Bang, bang, another beery myth hits the floorboards, or at least staggers back badly wounded, after excellent work by Kim Cook in an article called “Who produced Fuggle’s Hops” just published in the latest (Spring 2009, issue 130) edition of Brewery History magazine.
The story repeated everywhere about Fuggles, one of the two classic English hop varieties, first appeared 108 years ago in an article called “The Hop and its English Varieties”, by John Percival (1863-1949), then professor at the agricultural college in Wye, Kent, in the Journal of the Royal Agricultural Society of England, vol 62, and reprinted in the Brewers’ Journal March 15 1902 edition, pp 10-16. Percival wrote of the Fuggle hop that
“The original plant was a casual seedling which appeared in the flower-garden of Mr George Stace, of Horsmonden, Kent. The seed from which the plant arose was shaken out along with crumbs from the hop-picking dinner basket used by Mrs Stace, the seedling being noticed about the year 1861. The sets were afterwards introduced to the public by Mr Richard Fuggle, of Brenchley, about the year 1875. (Letters from Mr John Larkin,. Horsmonden, Mr W.J. Noakes, Goudbury and others.)”
Horsmonden and Brenchley are two villages in the Kentish Weald, about a mile apart.
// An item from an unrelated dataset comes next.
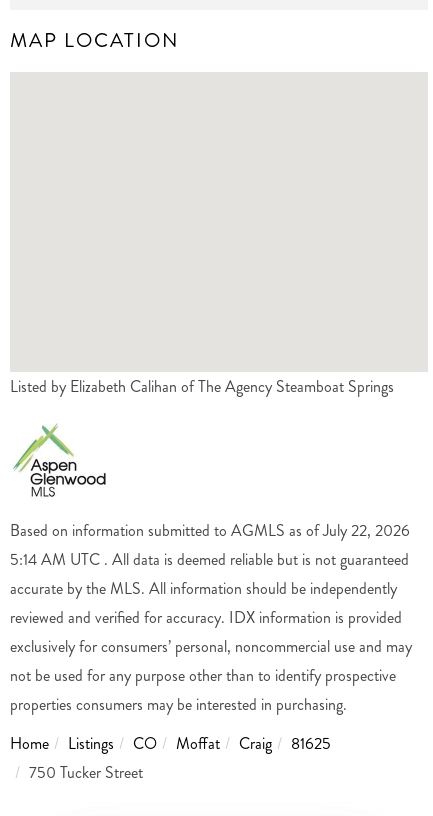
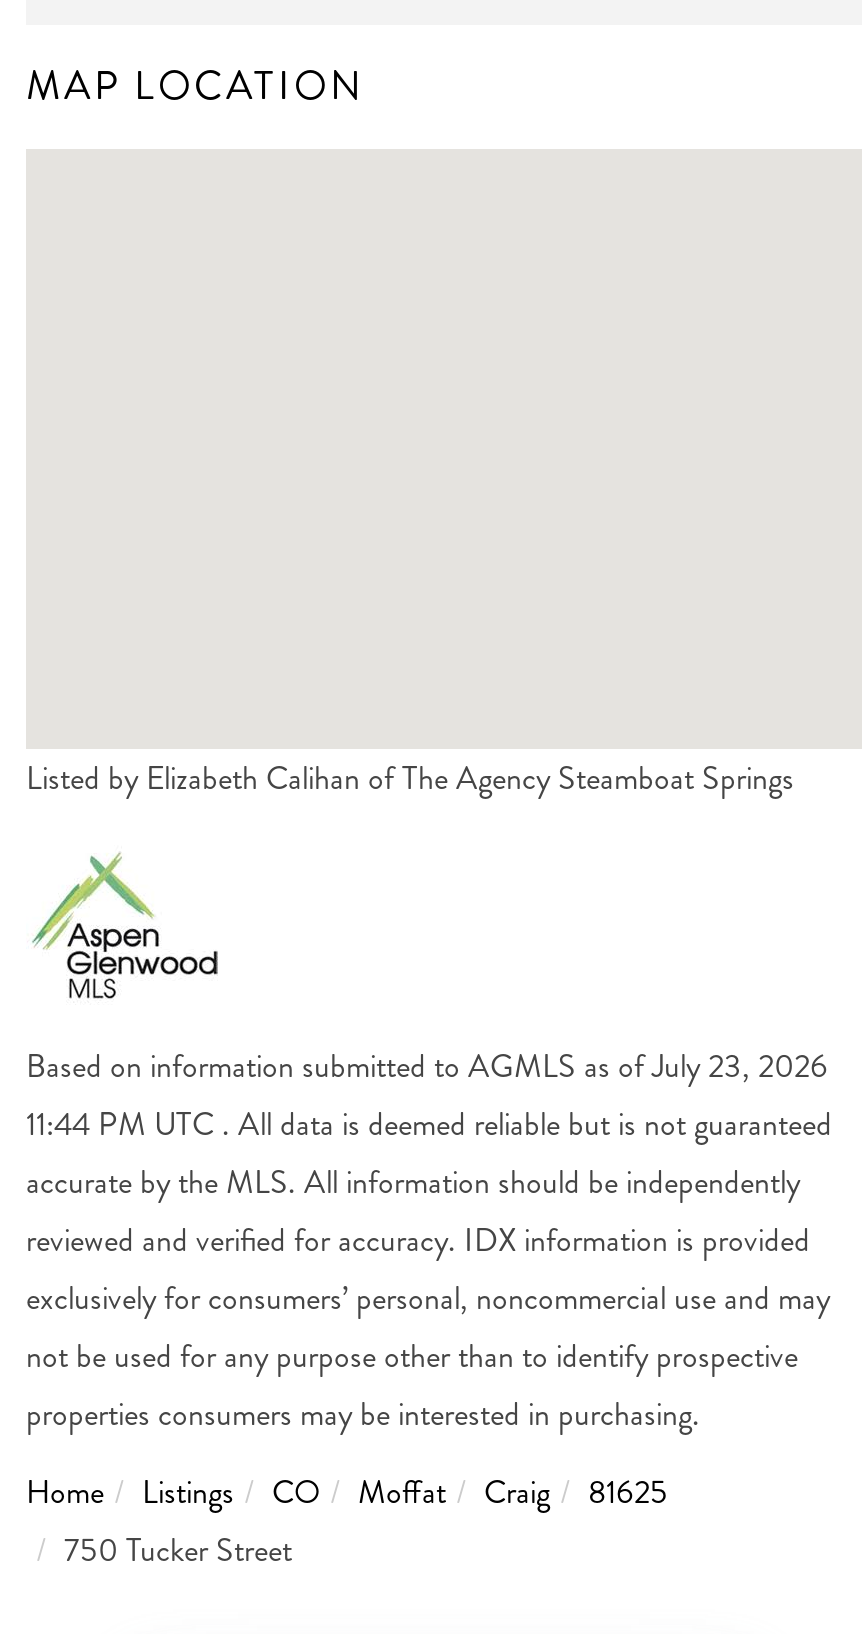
- Based on information submitted to AGMLS as of July 22, 2026
+ Based on information submitted to AGMLS as of July 23, 2026

- 5:14 AM UTC . All data is deemed reliable but is not guaranteed
+ 11:44 PM UTC . All data is deemed reliable but is not guaranteed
The Fuggles variety grows well in the stiff, damp, clayey soils of the Weald, and better than hops such as Goldings do in such soils. If a new, hardy, heavy-cropping hop, comparatively very rich in lupulin, and well-suited to Wealden conditions suddenly popped up in the district, a Wealden hop farmer was indeed likely to spot it and introduce it commercially. So do the records support Percival’s account of the birth of Fuggles?
Unfortunately, Kim Cook’s investigations show, they don’t. There was nobody living in Horsmonden in 1861 called George Stace: the census returns that year show no families called Stace, or anything like it, in the village at all, nor any Georges whose surname bore any possible resemblance to Stace. A wide-ranging search uncovered several people called George Stace living in and around the Wealden area at the right sort of time, but none with any good connection to Horsmonden.